**SUPPLIED MATERIAL:**

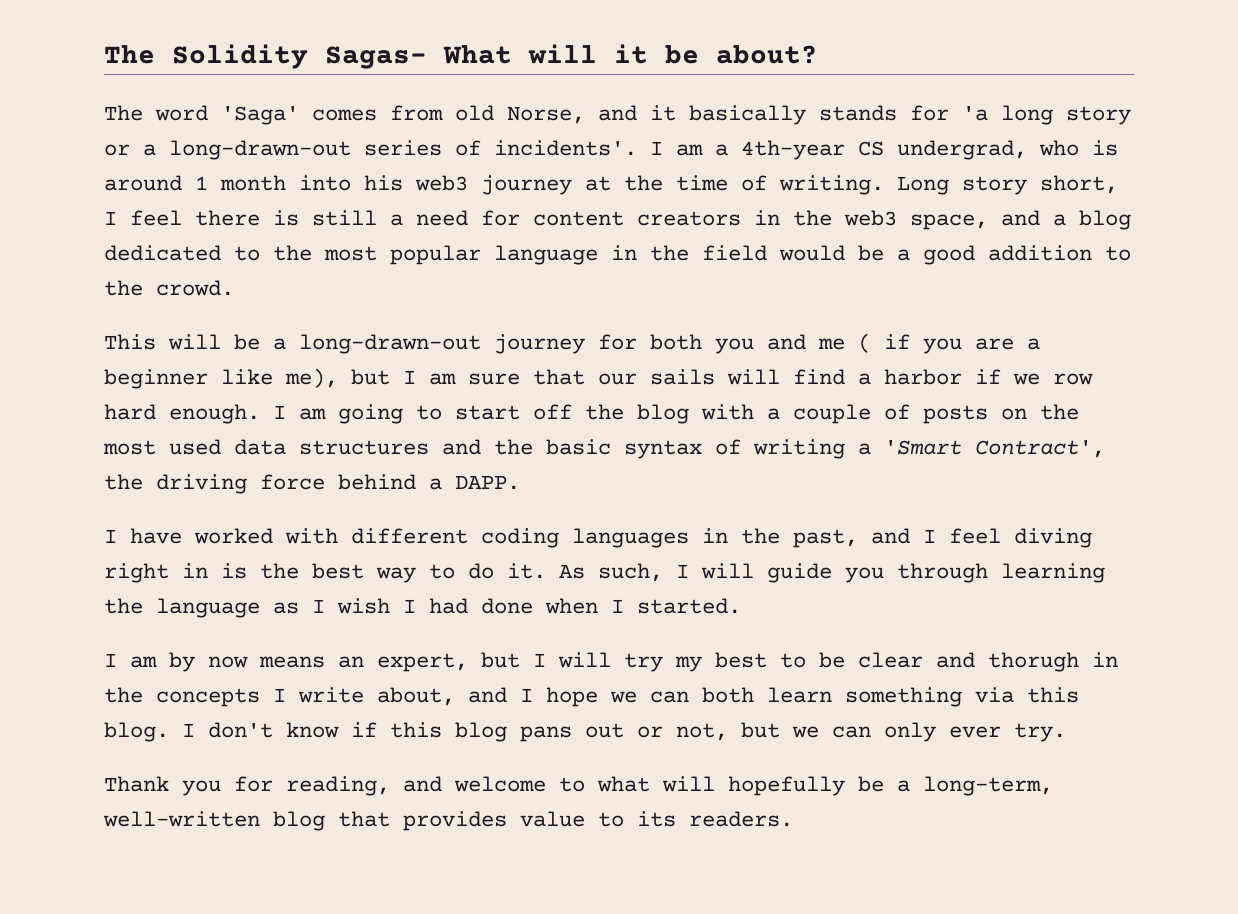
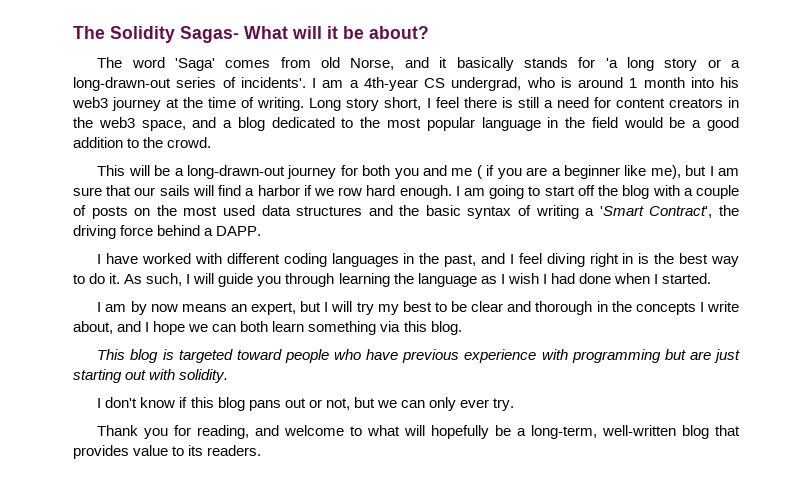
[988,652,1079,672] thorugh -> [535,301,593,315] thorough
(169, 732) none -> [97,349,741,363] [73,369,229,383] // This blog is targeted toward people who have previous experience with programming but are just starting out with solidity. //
--
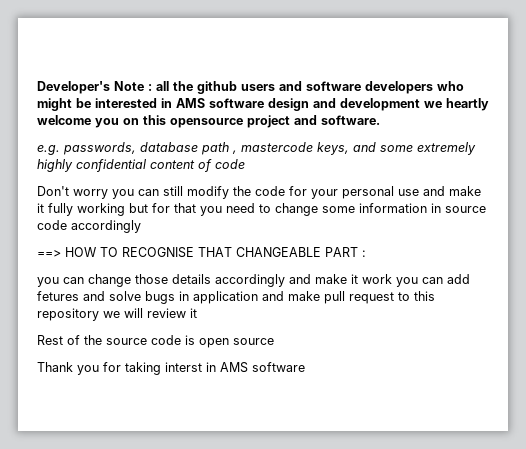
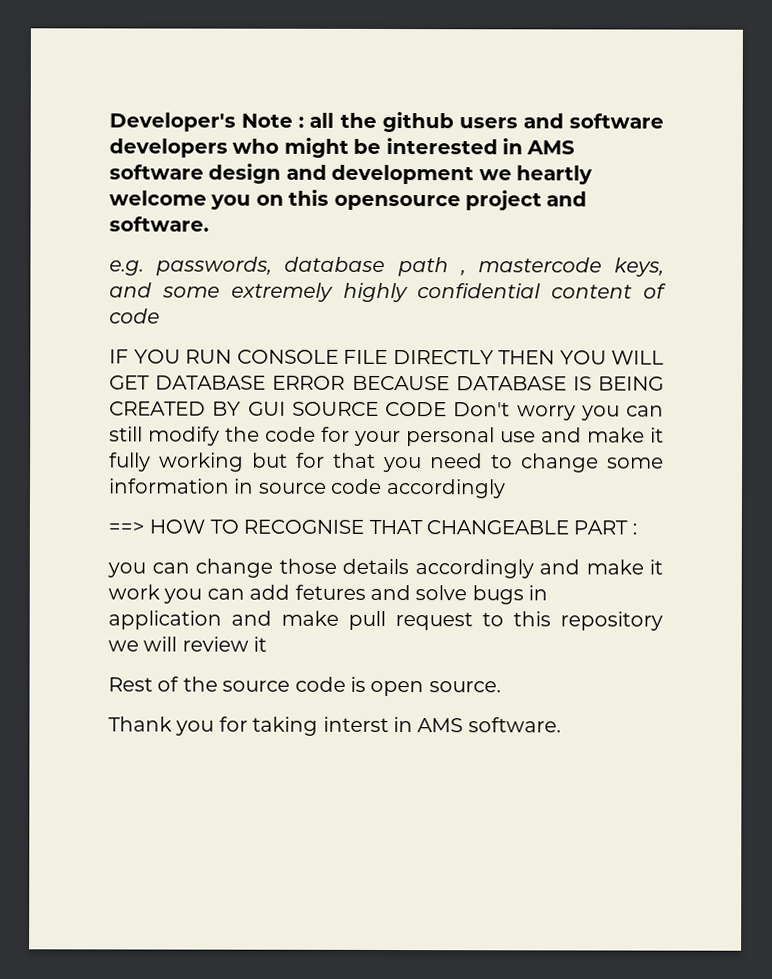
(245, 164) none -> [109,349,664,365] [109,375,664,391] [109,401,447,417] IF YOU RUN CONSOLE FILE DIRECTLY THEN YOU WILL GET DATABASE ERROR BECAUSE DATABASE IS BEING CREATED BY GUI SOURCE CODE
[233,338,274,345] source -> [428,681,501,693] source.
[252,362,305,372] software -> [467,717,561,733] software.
==
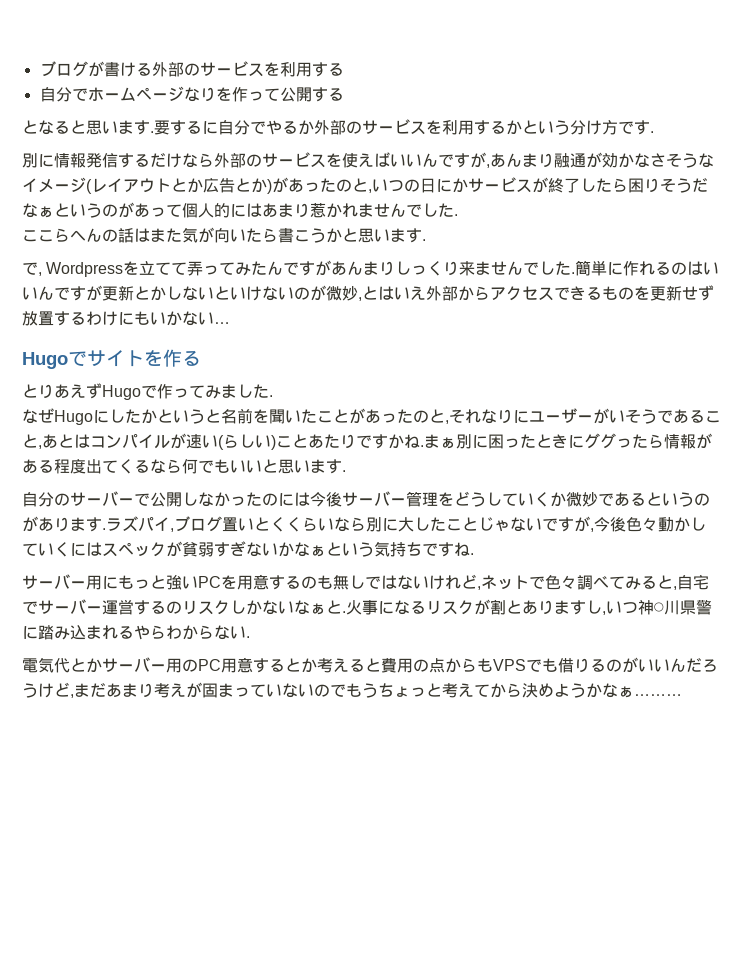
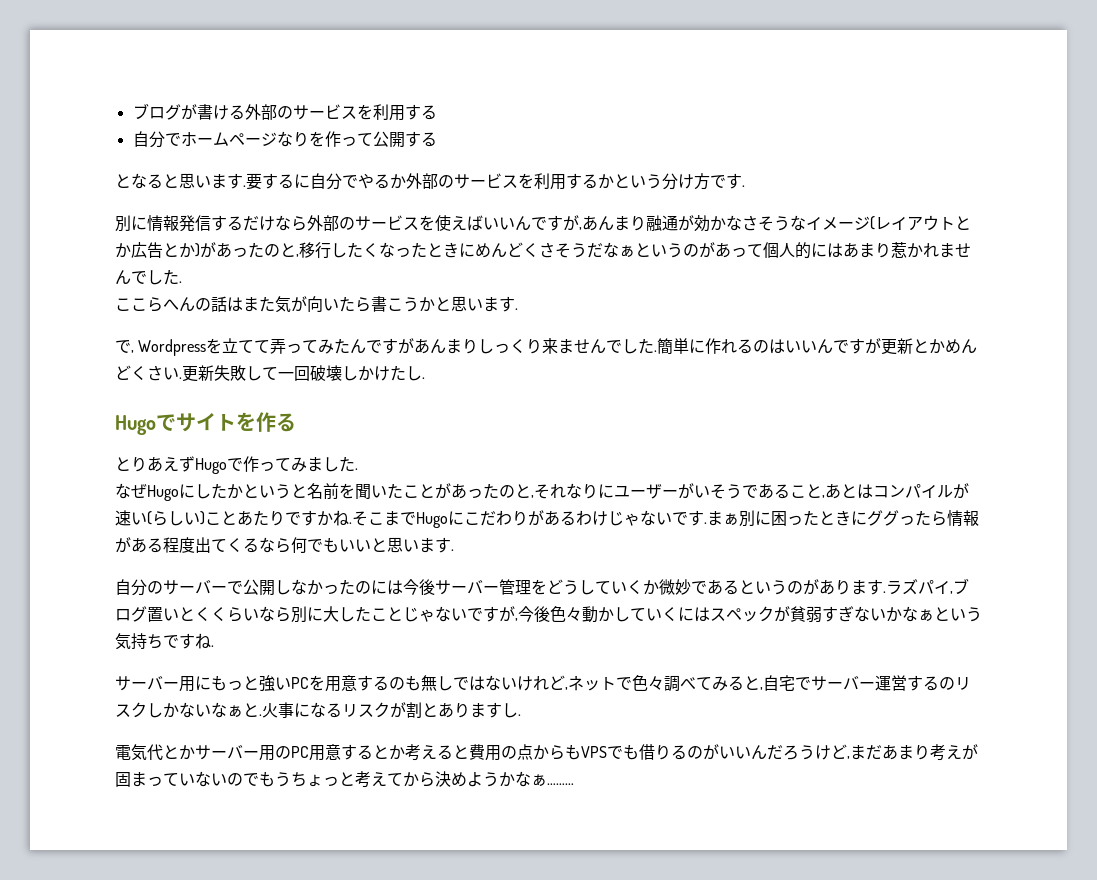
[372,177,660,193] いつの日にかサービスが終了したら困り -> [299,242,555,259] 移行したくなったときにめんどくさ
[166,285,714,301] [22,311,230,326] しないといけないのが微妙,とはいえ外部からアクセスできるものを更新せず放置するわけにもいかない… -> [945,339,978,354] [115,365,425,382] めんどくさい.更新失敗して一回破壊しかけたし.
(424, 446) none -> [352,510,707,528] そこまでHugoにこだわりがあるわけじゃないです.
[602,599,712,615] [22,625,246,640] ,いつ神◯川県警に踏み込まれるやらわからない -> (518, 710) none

**ABOUT THIS EXERCISE:**
Reproduce word for word the material above, starting with the line that has "[233,338,274,345] source ->" and stopping after the line that has "[252,362,305,372] software ->".

**RESULT:**
[233,338,274,345] source -> [428,681,501,693] source.
[252,362,305,372] software -> [467,717,561,733] software.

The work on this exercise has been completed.